Mounted at /content/drive


## Importing/Preprocessing data

In [None]:
train_data = pd.read_csv('/content/drive/MyDrive/Colab Notebooks/w266/data/clean_train_data.csv')
test_data = pd.read_csv('/content/drive/MyDrive/Colab Notebooks/w266/data/clean_test_data.csv')

In [None]:
# creating train/val datasets
x_train, x_val, y_train, y_val = train_test_split(train_data.text, train_data.label, test_size=0.20, random_state=42)
# creating test datasets
x_test = test_data.text
y_test = test_data.label

In [None]:
print(f"x_train shape: {x_train.shape}")
print(f"y_train shape: {y_train.shape}\n")
print(f"x_val shape: {x_val.shape}")
print(f"y_val shape: {y_val.shape}\n")
print(f"x_test shape: {x_test.shape}")
print(f"y_test shape: {y_test.shape}")


x_train shape: (13592,)
y_train shape: (13592,)

x_val shape: (3398,)
y_val shape: (3398,)

x_test shape: (4117,)
y_test shape: (4117,)


## Global Variables

In [None]:
target_names = ["Analyst Update","Fed | Central Banks",
        "Company | Product News","Treasuries | Corporate Debt",
        "Dividend","Earnings","Energy | Oil",
        "Financials","Currencies","General News | Opinion",
        "Gold | Metals | Materials","IPO","Legal | Regulation",
        "M&A | Investments","Macro","Markets","Politics",
        "Personnel Change","Stock Commentary", "Stock Movement"]

In [None]:
# Creating of learning rate schedule
num_epochs = 5
num_train_steps = len(x_train) * num_epochs
lr_scheduler = PolynomialDecay(
    initial_learning_rate=5e-5,
    end_learning_rate=0.,
    decay_steps=num_train_steps
)

## Utility Functions

In [None]:
#Function for creating tokenized data and outputs for models

def create_datasets(tokenizer, train, val, test):
  # Variables
  # train/val/test = datasets to encode
  # tokenizer = bert tokenizer

  train_encodings = tokenizer(list(train), padding=True, return_tensors='tf')
  valid_encodings = tokenizer(list(val), padding=True, return_tensors='tf')
  test_encodings = tokenizer(list(test),padding=True, return_tensors='tf')

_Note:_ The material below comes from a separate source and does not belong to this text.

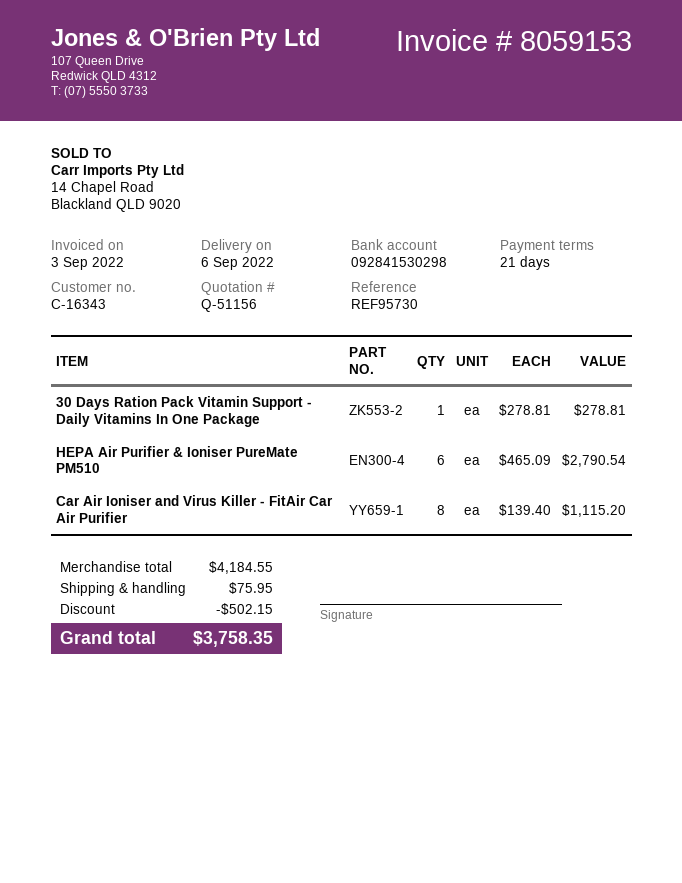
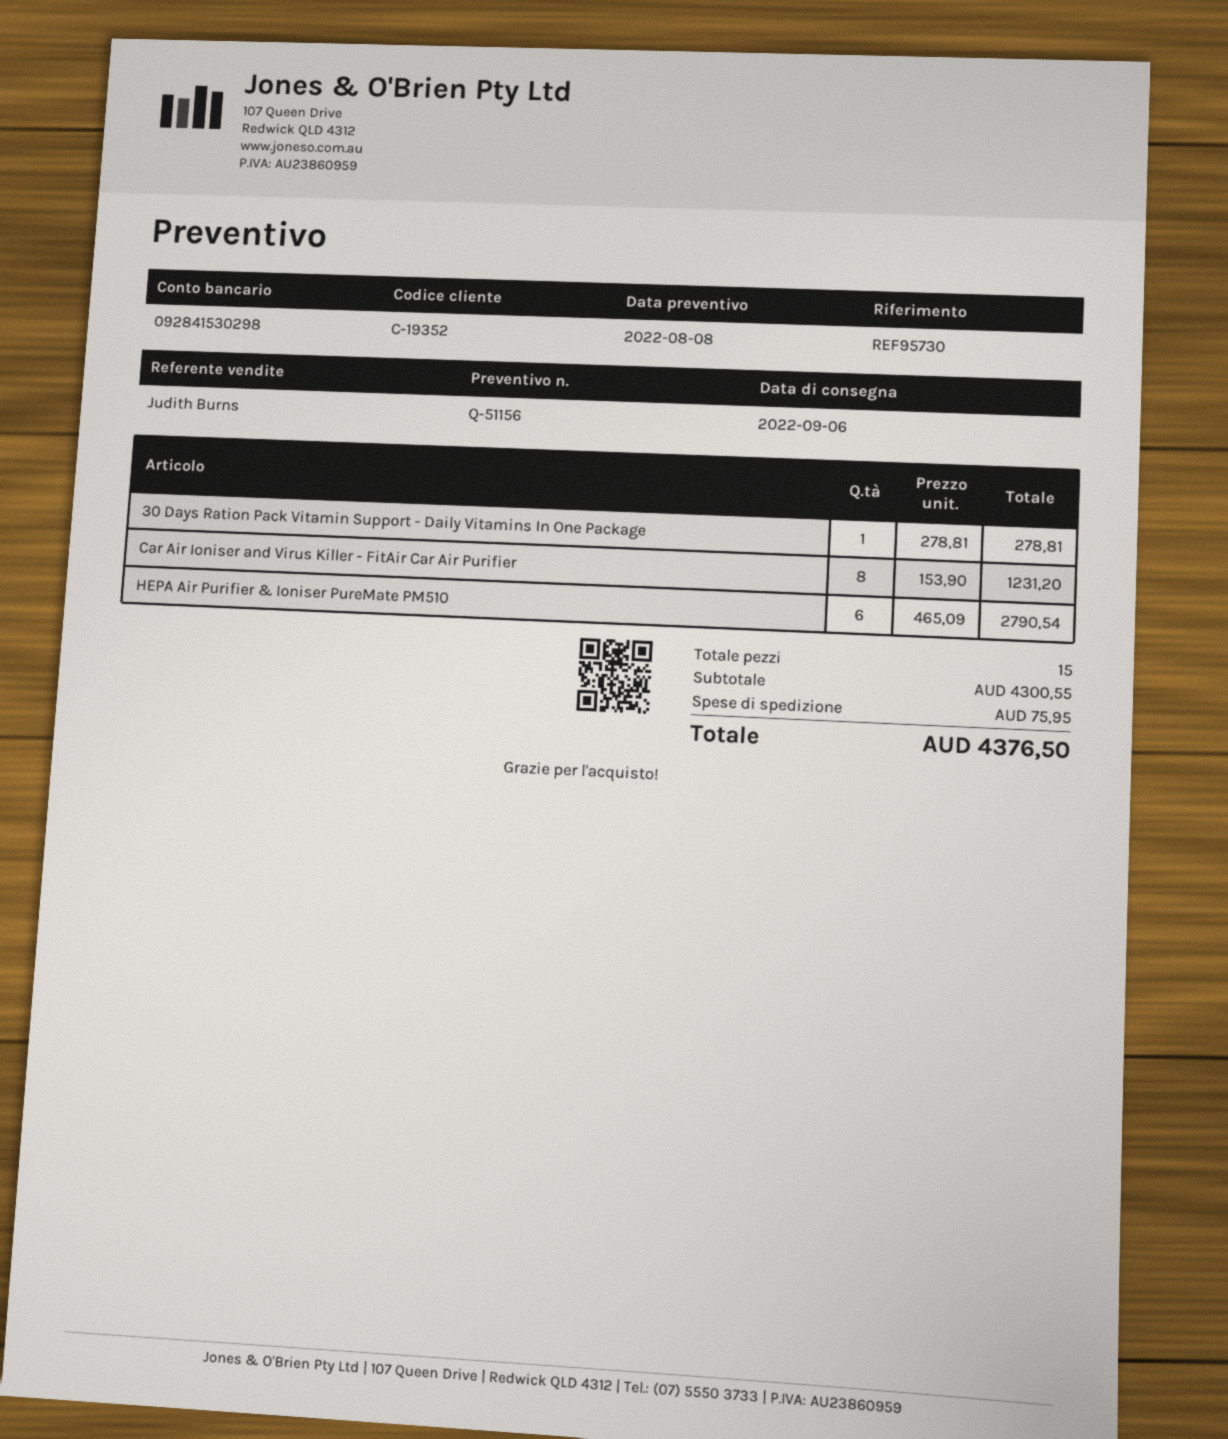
customer number: C-16343 -> C-19352
Car Air Ioniser and Virus Killer - FitAir Car Air Purifier: 8 x 139.40 = 1115.20 -> 8 x 153.90 = 1231.20
subtotal: 4184.55 -> 4300.55
discount: 502.15 -> none
total: 3758.35 -> 4376.50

  return train_encodings, valid_encodings, test_encodings


In [None]:
 # Function for creating model
def create_bert_multiclass_model(model,
                                 num_classes = 20,
                                 hidden_size = 201,
                                 dropout=0.3,
                                 learning_rate=0.00005,
                                 activation='softmax'):
    """
    Build a simple classification model with BERT. Use the Pooler Output for classification purposes.
    """

    bert_model = model

    # building bert inputs
    input_ids = tf.keras.layers.Input(shape=(None,), dtype=tf.int64, name='input_ids_layer')
    token_type_ids = tf.keras.layers.Input(shape=(None,), dtype=tf.int64, name='token_type_ids_layer')
    attention_mask = tf.keras.layers.Input(shape=(None,), dtype=tf.int64, name='attention_mask_layer')

    bert_inputs = {'input_ids': input_ids,
                   'token_type_ids': token_type_ids,
                   'attention_mask': attention_mask}

    # building bert model
    bert_out = bert_model(bert_inputs)
    pooler_output = bert_out[1] # bert_out.pooler_output

    # building hidden layers
    last_hidden_output = tf.keras.layers.Dense(hidden_size, activation='relu', name='last_hidden_output')(pooler_output)
    last_hidden_output = tf.keras.layers.Dropout(dropout, name='dropout')(last_hidden_output)
    bert_cls_prediction = keras.layers.Dense(num_classes, activation=activation, name='cls_output')(last_hidden_output)

    # compiling model
    bert_cls_model = keras.Model(inputs=[input_ids, token_type_ids, attention_mask], outputs=bert_cls_prediction)
    bert_cls_model.compile(optimizer=tf.keras.optimizers.Adam(learning_rate=learning_rate),
                           loss=tf.keras.losses.SparseCategoricalCrossentropy(from_logits=False),
                           metrics='accuracy')

    ### END YOUR CODE
    return bert_cls_model

##Cit-Fit
Cluster Inter-Training and Fit-Tuning Strategies

###BERT-Base

In [None]:
# Loading BERT-Base-Cit tokenizer/model
cit_bert_tokenizer = BertTokenizer.from_pretrained('/content/drive/MyDrive/Colab Notebooks/w266/Model Weights/BERT-base-Cit-tokenizer')
cit_bert_model = TFBertModel.from_pretrained("/content/drive/MyDrive/Colab Notebooks/w266/Model Weights/BERT-base-Cit")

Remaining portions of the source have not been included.